Benar saja dugaan Alin, pria yang memanggilnya adalah Bayu. Terpaksa Alin memutar tubuhnya untuk menoleh pada pria yang mengaku sebagai seniornya di sekolah dulu itu.
"Kamu dari mana?" tanya Bayu yang kini sudah berhadapan dengan Alin.
Alin harus menjawab apa? Kenapa rasanya aneh jika dirinya berkata jujur?
"Oh, nggak usah dijawab kalau kamu keberatan," sambung Bayu seolah peka. "Ngomong-ngomong besok ada acara nggak?"
"Kenapa?" jawab Alin canggung.
"Mau ngajakin jalan-jalan, itu pun kalau kamu senggang dan mau."
"Ke mana?"
"Ke mana aja, kamu baru di sini dan aku bisa ajak kamu ke tempat-tempat menarik. Gimana?"

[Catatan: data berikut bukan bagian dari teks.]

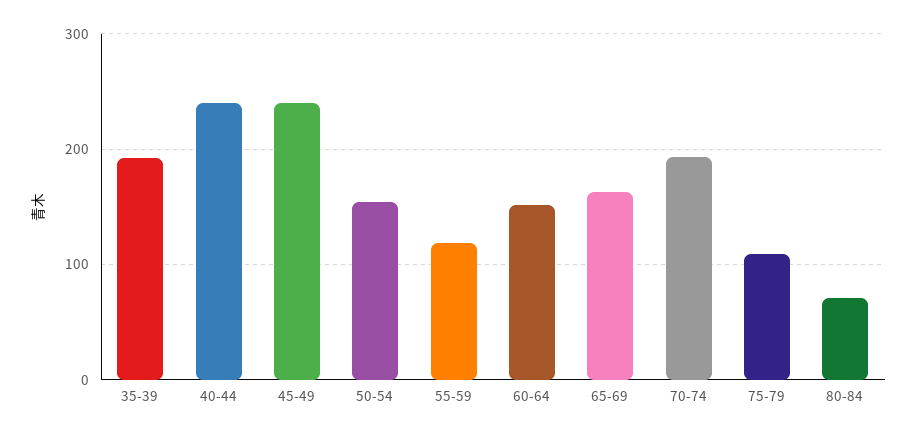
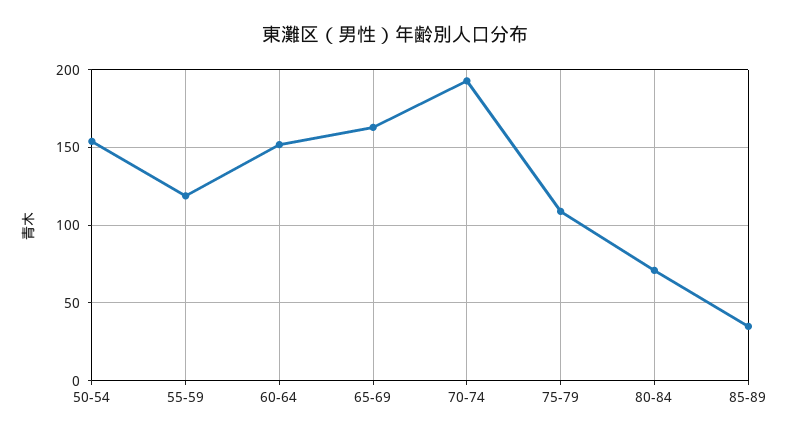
35-39: 190 -> none
40-44: 240 -> none
45-49: 240 -> none
85-89: none -> 35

"Alin." Belum sempat Alin menjawab, suara Sona kembali terdengar dan kali ini pria itu memanggil Alin lagi.
Spontan Alin menoleh.
"Gue mau ngomong."
"Ngomong? Ngomong apa lagi, Mas?"
"Gue rasa jangan di sini."
"Astaga, tinggal bilang aja. Apa susahnya? Lagian mau ngomong apa lagi, sih? Aku rasa kita udah nggak punya urusan lagi."
"Gue tahu. Ya, gue tahu kacaunya hubungan lo sama kakak ipar lo."
Tentu saja Alin terkejut. Ia bahkan sampai melebarkan penglihatannya.
Alin berusaha tenang. "Maksud Mas Sona apa ngomong begitu?"
"Gue tahu kalau lo sama...."
"Oke, jangan di sini ngomongnya," potong Alin.
Sedangkan Bayu tampak dipenuhi kebingungan dengan pembicaraan antara dua orang di hadapannya.
"Gue, kan, tadi udah bilang, sebaiknya jangan di sini ngomongnya."
"Maaf Kak Bayu, aku duluan." Tanpa ba-bi-bu lagi, Alin langsung menarik Sona ke tempat yang lebih sepi, meninggalkan Bayu yang kini menunjukkan tatapan bingung.
"Tolong jelasin apa maksud Mas Sona," pinta Alin saat dirinya dengan Sona sudah menjauh dari Bayu.
"Gue sebenarnya tadi dengar. Saat lo ngomong sendiri selayaknya orang gila ... gue dengar. Semuanya."
"Apa?" Tentu saja Alin syok.
Ya, rupanya Sona tidak benar-benar mendengarkan musik. Sebaliknya, Sona malah mendengarkan setiap kata demi kata yang Alin lontarkan.
Astaga, kenapa perasaan Alin mendadak tidak enak?